** Opening Data to process block **
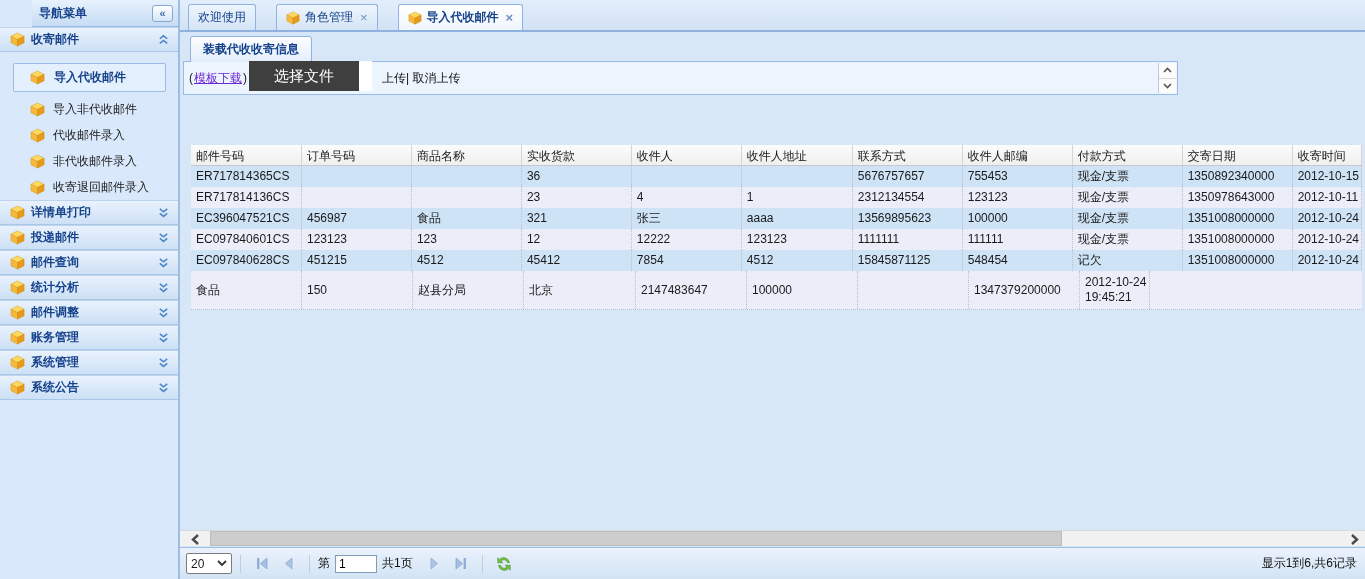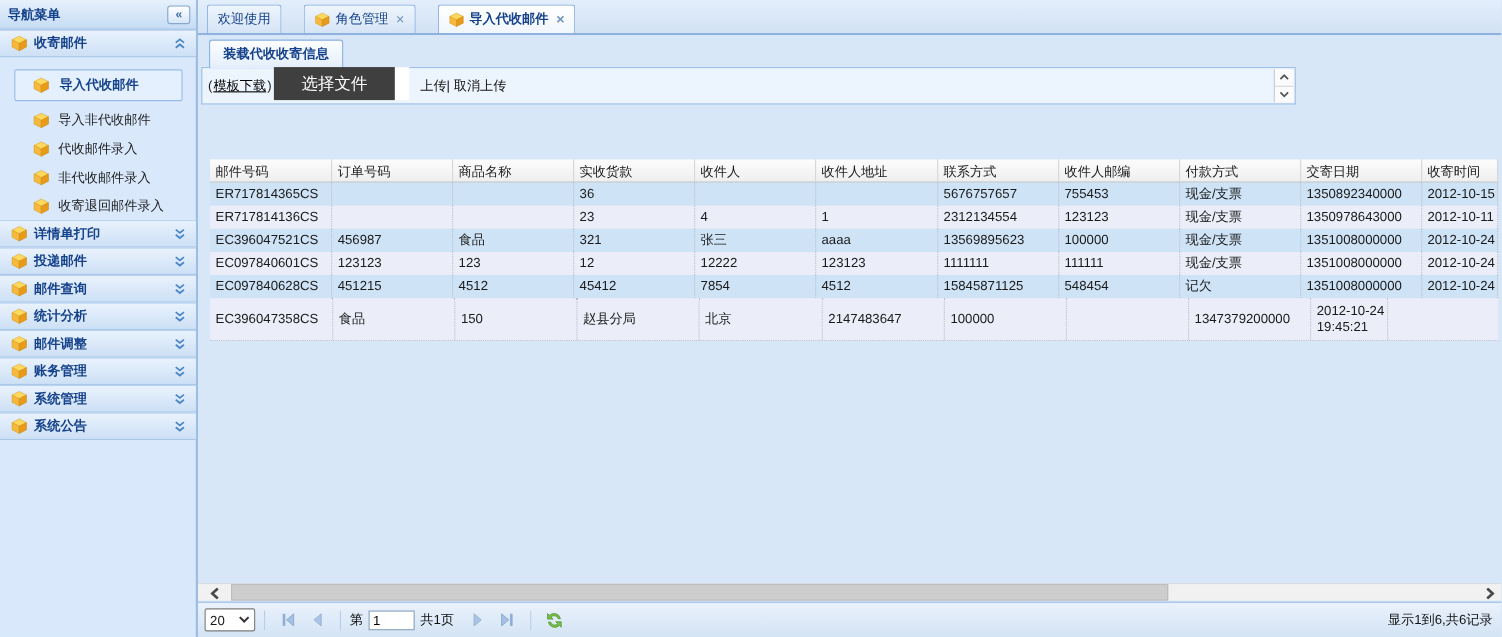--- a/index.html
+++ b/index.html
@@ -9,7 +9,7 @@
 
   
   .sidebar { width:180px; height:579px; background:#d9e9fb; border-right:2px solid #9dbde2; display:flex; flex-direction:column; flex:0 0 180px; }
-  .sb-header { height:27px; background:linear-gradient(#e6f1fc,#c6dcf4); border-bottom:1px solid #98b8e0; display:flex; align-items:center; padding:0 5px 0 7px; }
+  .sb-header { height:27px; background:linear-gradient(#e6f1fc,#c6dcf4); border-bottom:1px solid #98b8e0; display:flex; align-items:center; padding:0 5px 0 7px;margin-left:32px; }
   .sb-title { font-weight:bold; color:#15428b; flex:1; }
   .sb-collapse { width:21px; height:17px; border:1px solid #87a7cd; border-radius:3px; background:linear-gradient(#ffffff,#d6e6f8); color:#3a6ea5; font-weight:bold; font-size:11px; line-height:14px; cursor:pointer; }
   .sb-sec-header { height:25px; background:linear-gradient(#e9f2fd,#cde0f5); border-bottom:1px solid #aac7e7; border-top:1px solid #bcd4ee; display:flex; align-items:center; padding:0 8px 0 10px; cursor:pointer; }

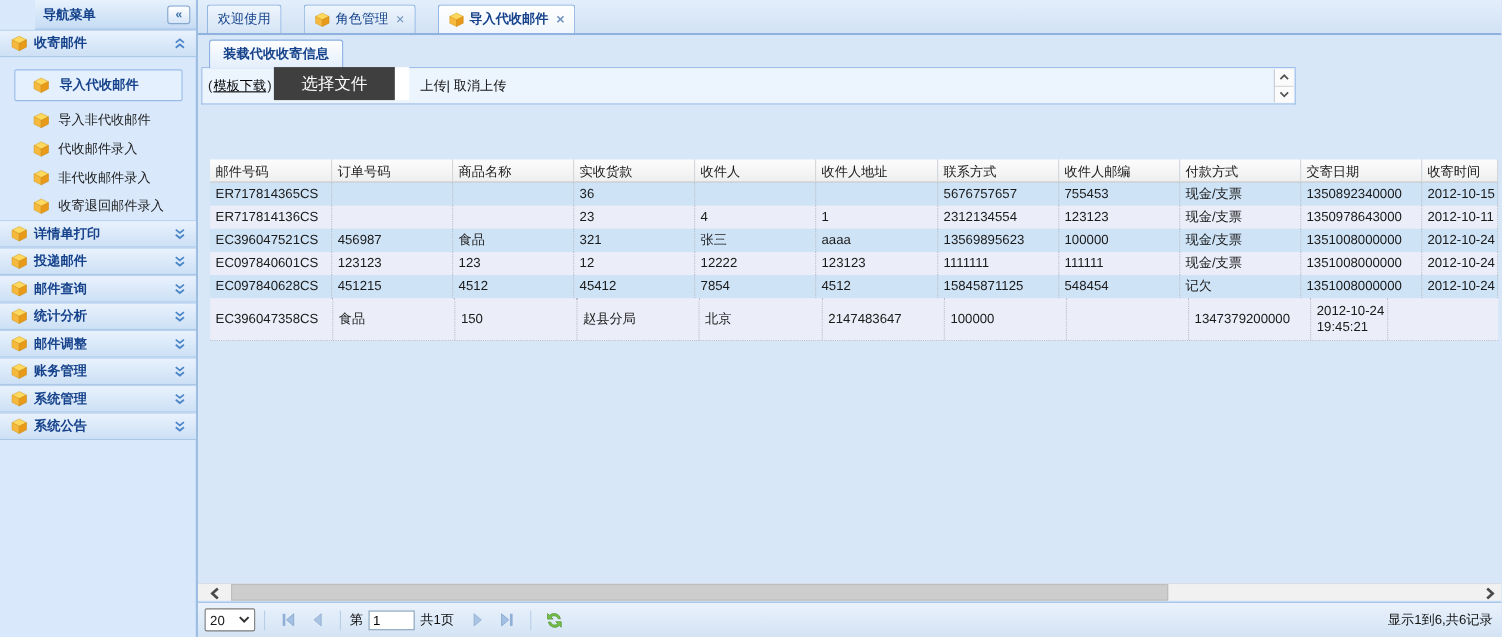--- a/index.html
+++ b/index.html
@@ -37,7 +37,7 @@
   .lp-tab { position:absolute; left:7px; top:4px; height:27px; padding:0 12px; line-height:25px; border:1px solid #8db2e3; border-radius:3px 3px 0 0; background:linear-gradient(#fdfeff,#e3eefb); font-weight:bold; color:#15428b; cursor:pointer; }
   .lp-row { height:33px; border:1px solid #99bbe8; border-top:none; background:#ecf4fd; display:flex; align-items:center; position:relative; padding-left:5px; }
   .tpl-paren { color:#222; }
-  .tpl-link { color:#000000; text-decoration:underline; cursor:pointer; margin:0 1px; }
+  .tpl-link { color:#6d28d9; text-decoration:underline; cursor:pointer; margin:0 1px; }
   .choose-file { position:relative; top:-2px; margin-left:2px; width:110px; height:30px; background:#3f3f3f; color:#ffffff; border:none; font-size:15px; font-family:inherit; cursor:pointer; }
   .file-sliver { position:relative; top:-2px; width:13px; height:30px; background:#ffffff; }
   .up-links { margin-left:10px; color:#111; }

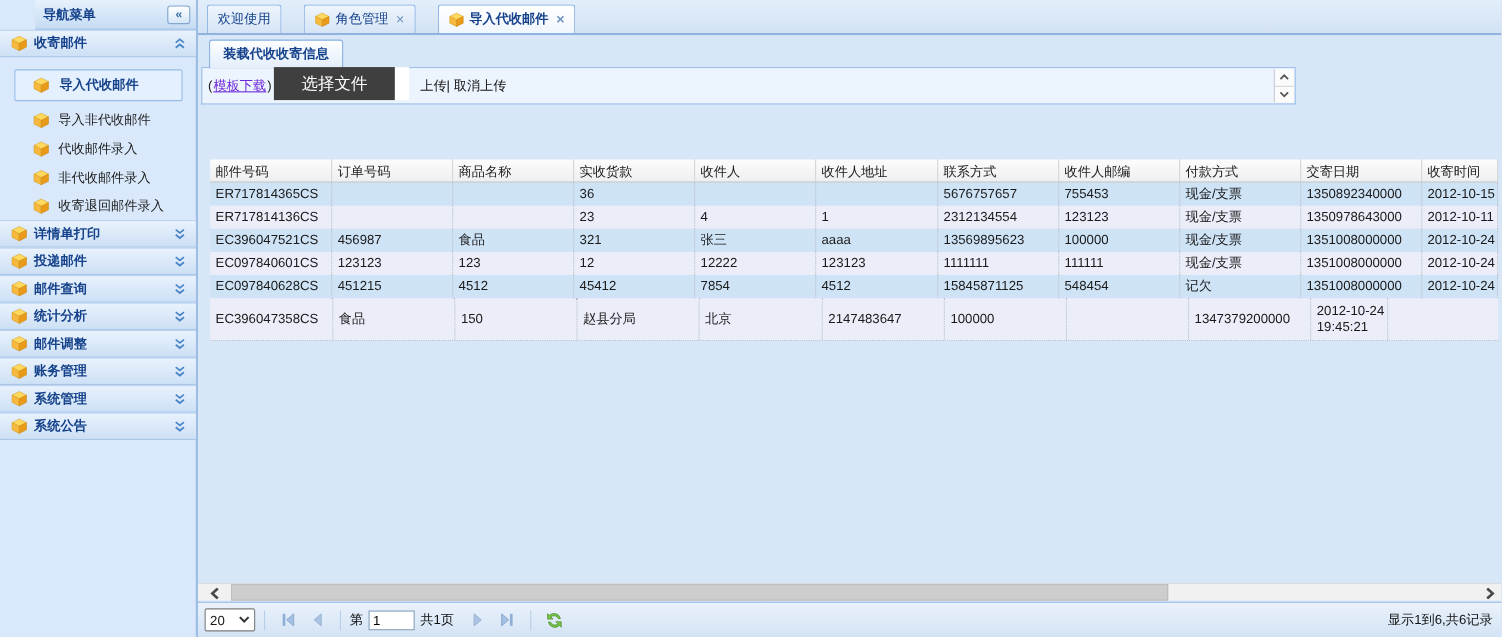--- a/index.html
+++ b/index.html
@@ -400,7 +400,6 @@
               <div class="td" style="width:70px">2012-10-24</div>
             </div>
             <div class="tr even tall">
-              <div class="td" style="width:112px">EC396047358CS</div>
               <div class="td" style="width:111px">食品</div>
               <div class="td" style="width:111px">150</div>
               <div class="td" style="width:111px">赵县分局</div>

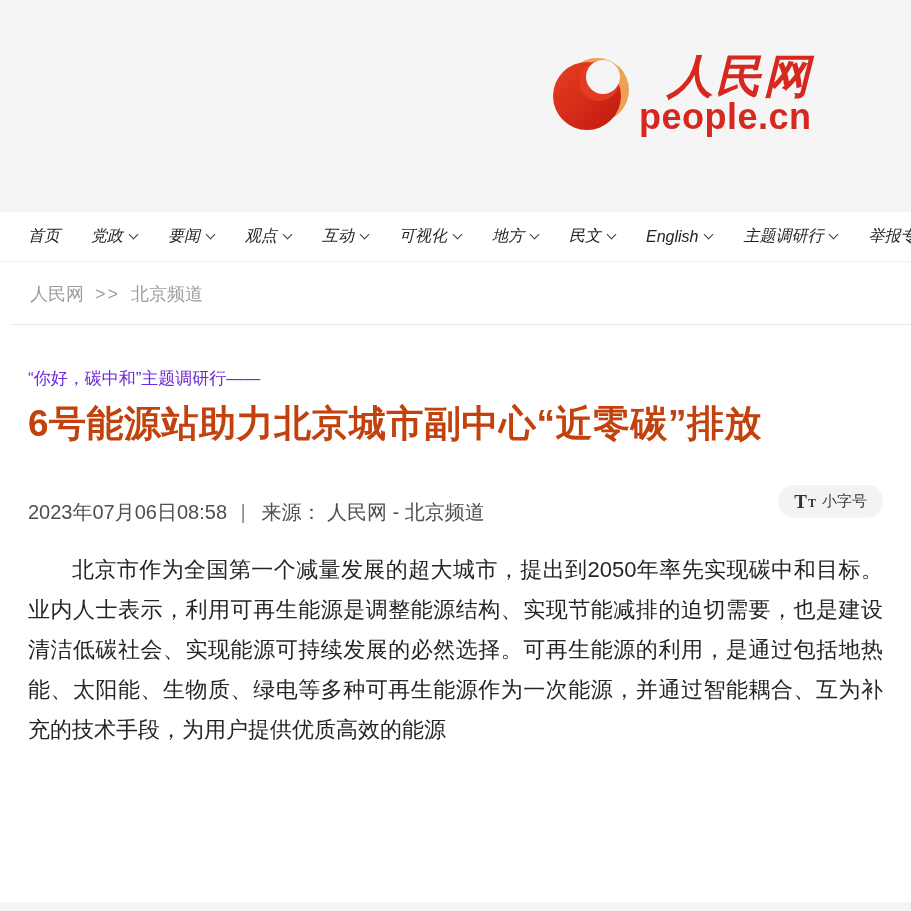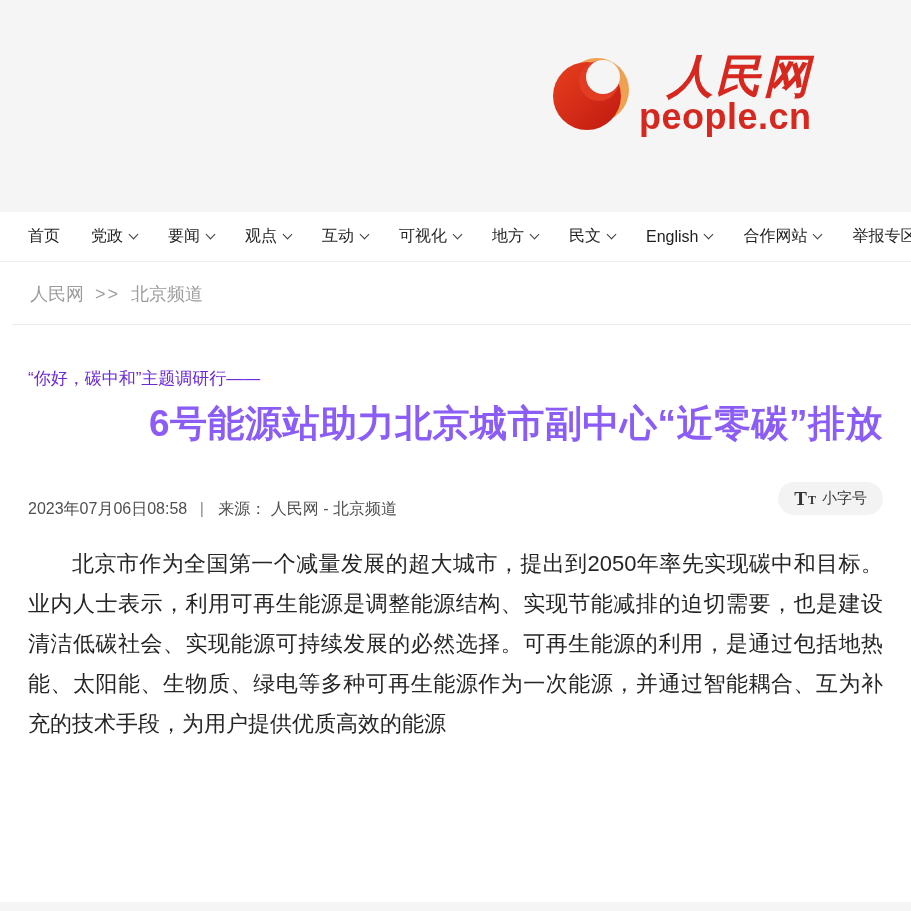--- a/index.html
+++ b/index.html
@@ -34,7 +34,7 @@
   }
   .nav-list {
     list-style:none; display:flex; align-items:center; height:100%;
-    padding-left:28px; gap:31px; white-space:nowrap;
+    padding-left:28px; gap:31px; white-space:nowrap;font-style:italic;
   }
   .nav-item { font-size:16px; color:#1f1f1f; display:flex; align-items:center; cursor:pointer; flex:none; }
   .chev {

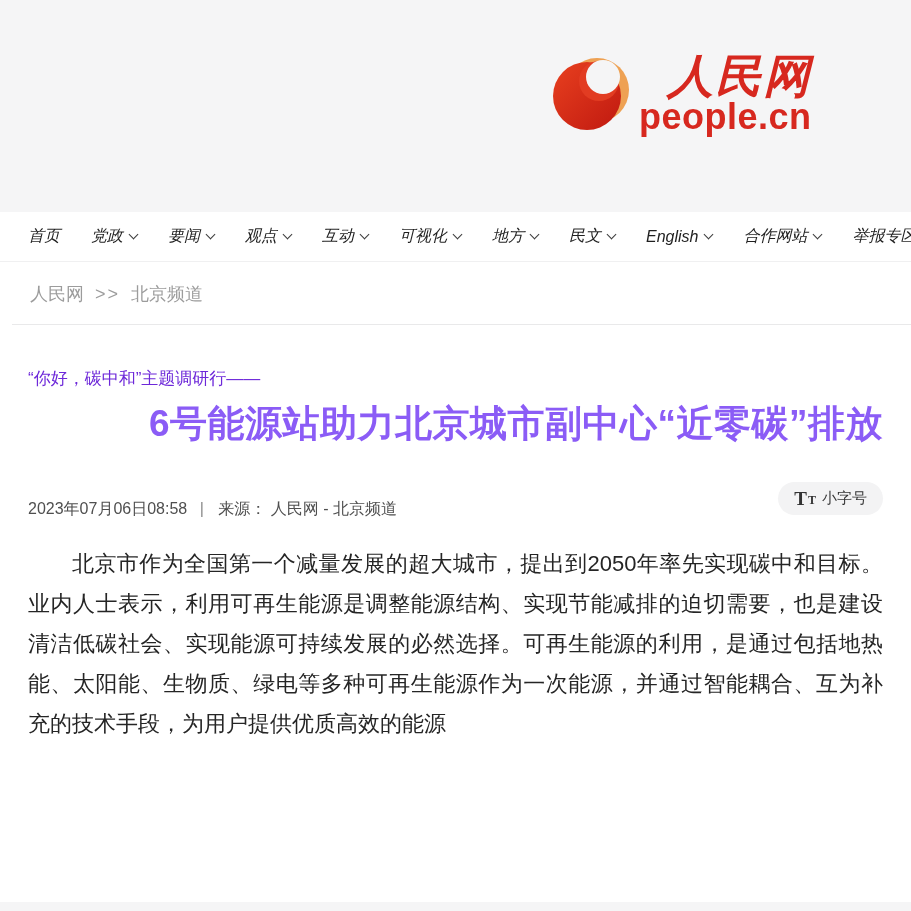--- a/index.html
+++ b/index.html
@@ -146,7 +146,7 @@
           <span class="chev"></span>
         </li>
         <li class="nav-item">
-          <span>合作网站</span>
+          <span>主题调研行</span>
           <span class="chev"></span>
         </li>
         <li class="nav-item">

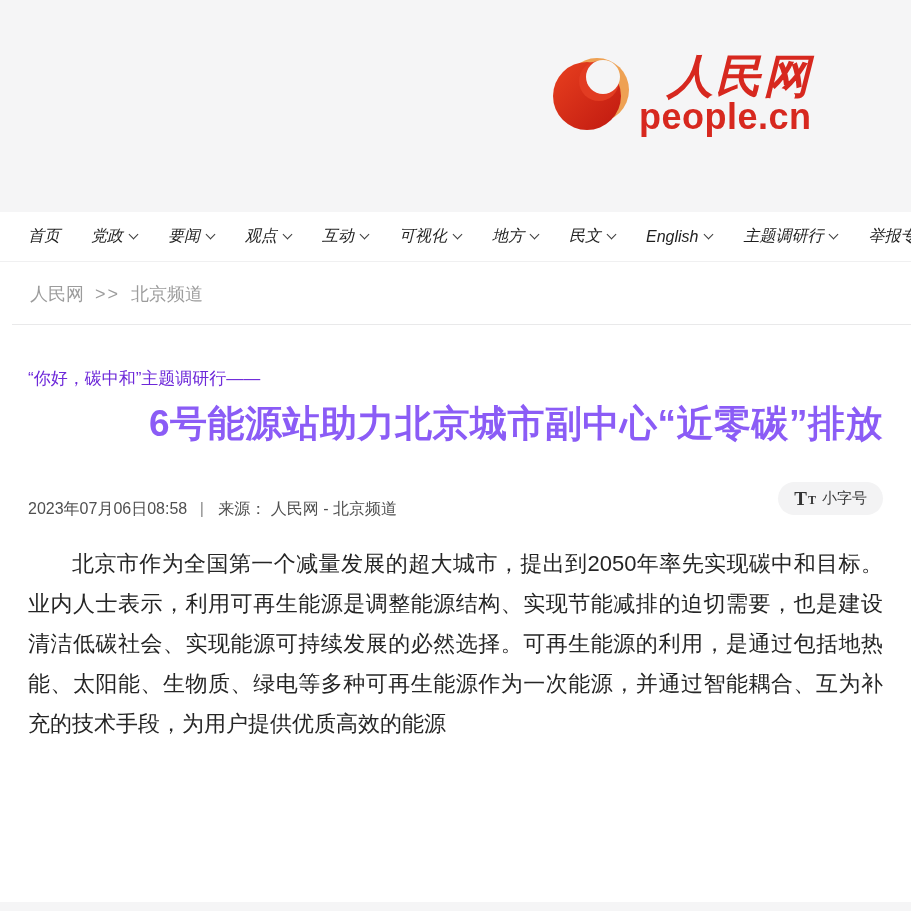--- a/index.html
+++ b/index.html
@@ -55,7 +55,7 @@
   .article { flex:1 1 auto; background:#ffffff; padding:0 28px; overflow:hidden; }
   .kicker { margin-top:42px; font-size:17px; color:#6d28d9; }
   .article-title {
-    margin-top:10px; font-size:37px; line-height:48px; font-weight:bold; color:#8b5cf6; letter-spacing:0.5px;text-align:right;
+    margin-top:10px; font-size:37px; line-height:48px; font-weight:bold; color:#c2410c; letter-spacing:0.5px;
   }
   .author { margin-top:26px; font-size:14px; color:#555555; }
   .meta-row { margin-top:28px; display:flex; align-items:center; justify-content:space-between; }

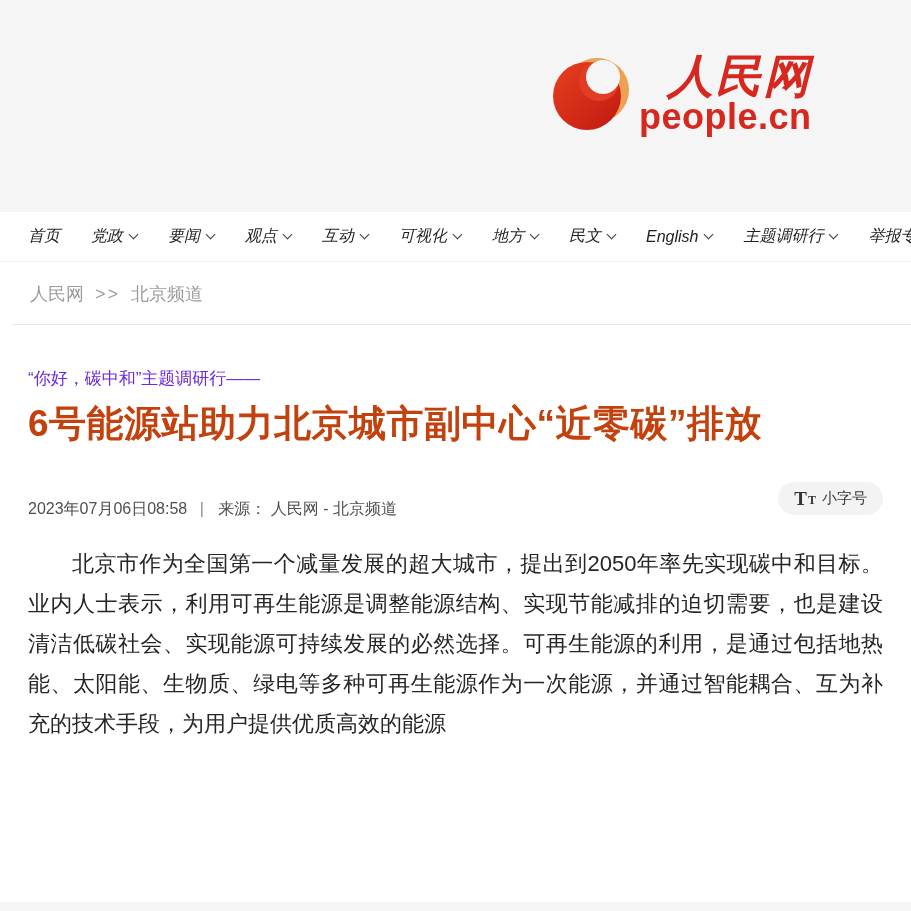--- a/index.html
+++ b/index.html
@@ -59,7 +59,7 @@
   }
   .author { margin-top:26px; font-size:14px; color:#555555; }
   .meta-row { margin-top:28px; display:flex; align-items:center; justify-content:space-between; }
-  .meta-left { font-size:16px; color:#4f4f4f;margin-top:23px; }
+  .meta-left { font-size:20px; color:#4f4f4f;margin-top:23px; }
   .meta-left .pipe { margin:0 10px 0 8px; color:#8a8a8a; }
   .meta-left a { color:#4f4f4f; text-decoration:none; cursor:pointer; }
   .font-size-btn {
** Closing Data to process block **
**Brief:** Find the word "text" in the records and pull out each line that has it.

**Solution to the problem:**
-  .tpl-link { color:#000000; text-decoration:underline; cursor:pointer; margin:0 1px; }
+  .tpl-link { color:#6d28d9; text-decoration:underline; cursor:pointer; margin:0 1px; }
-    margin-top:10px; font-size:37px; line-height:48px; font-weight:bold; color:#8b5cf6; letter-spacing:0.5px;text-align:right;
   .meta-left a { color:#4f4f4f; text-decoration:none; cursor:pointer; }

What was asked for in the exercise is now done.